Paolo Bellini , l'ex funzionario Atm arrestato nel giugno 2020 insieme ad altre 12 persone, ha negoziato una condanna a cinque anni dopo che la procura aveva scoperto un " sistema " di tangenti e contratti truccati per lavori di manutenzione sulla metropolitana Linee. Il manager è stato accusato (principalmente) di associazione a delinquere, corruzione e turbativa d'asta; ha pagato un risarcimento di 150mila euro (in parte già sequestrato in sede istruttoria).

Metropolitana di Milano: " Tangenti in ATM anche per il contratto di rallentamento "

Ad accoglierlo il patteggiamento Manuela Cannavale che ha ratificato anche quello di Carmine D'Apice, dipendente di Engineering Informatica; per lui è stata presa una condanna a due anni (con sospensione della pena).

Secondo quanto emerso dalle indagini, almeno otto contratti di fornitura della metropolitana sarebbero stati truccati. Secondo gli inquirenti Bellini, capo del Nucleo tecnico amministrativo complesso sui sistemi di segnalamento e automazione delle linee della metropolitana, tra ottobre 2018 e luglio 2019 ha raccolto o concordato tangenti per 125mila euro.
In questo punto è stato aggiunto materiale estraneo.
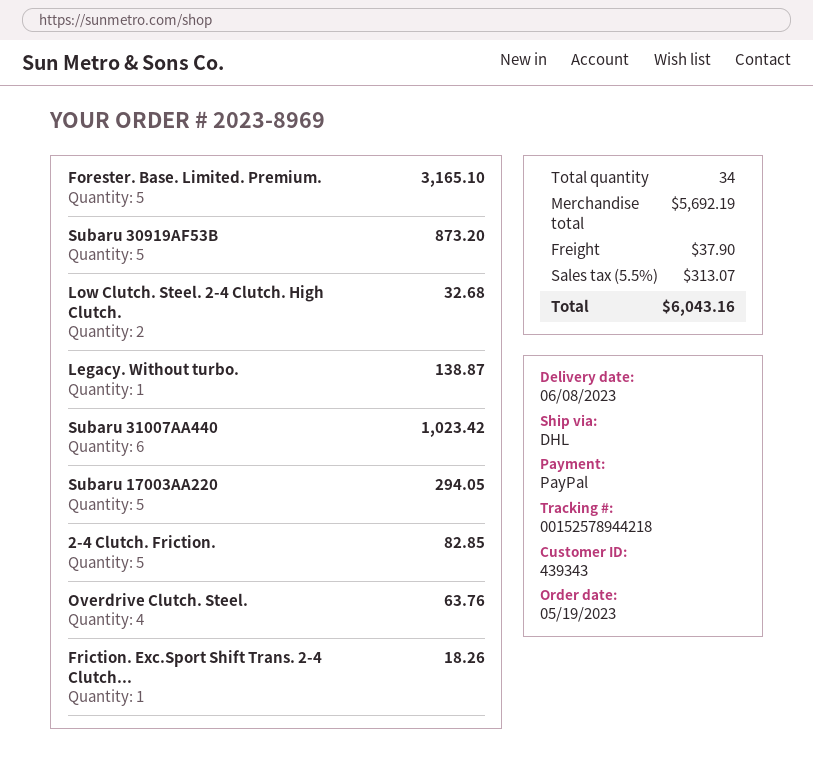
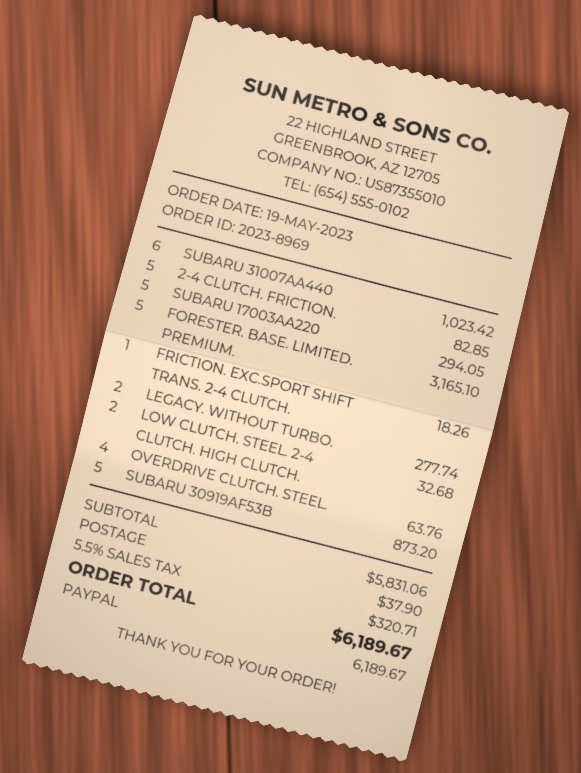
Legacy. Without turbo.: 1 for 138.87 -> 2 for 277.74
subtotal: 5692.19 -> 5831.06
tax: 5.5% = 313.07 -> 5.5% = 320.71
total: 6043.16 -> 6189.67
I dettagli del metodo " Bellini ", come lo aveva chiamato il gip, erano già emersi nell'interrogatorio di garanzia. Il funzionario della società controllata da Palazzo Marino, interrogato dai giudici dopo l'arresto, aveva fatto ammissioni sul sistema delle corse pilotate, tra cui una del valore di oltre 100 milioni di euro per il sistema di segnalamento della linea 2 della metropolitana.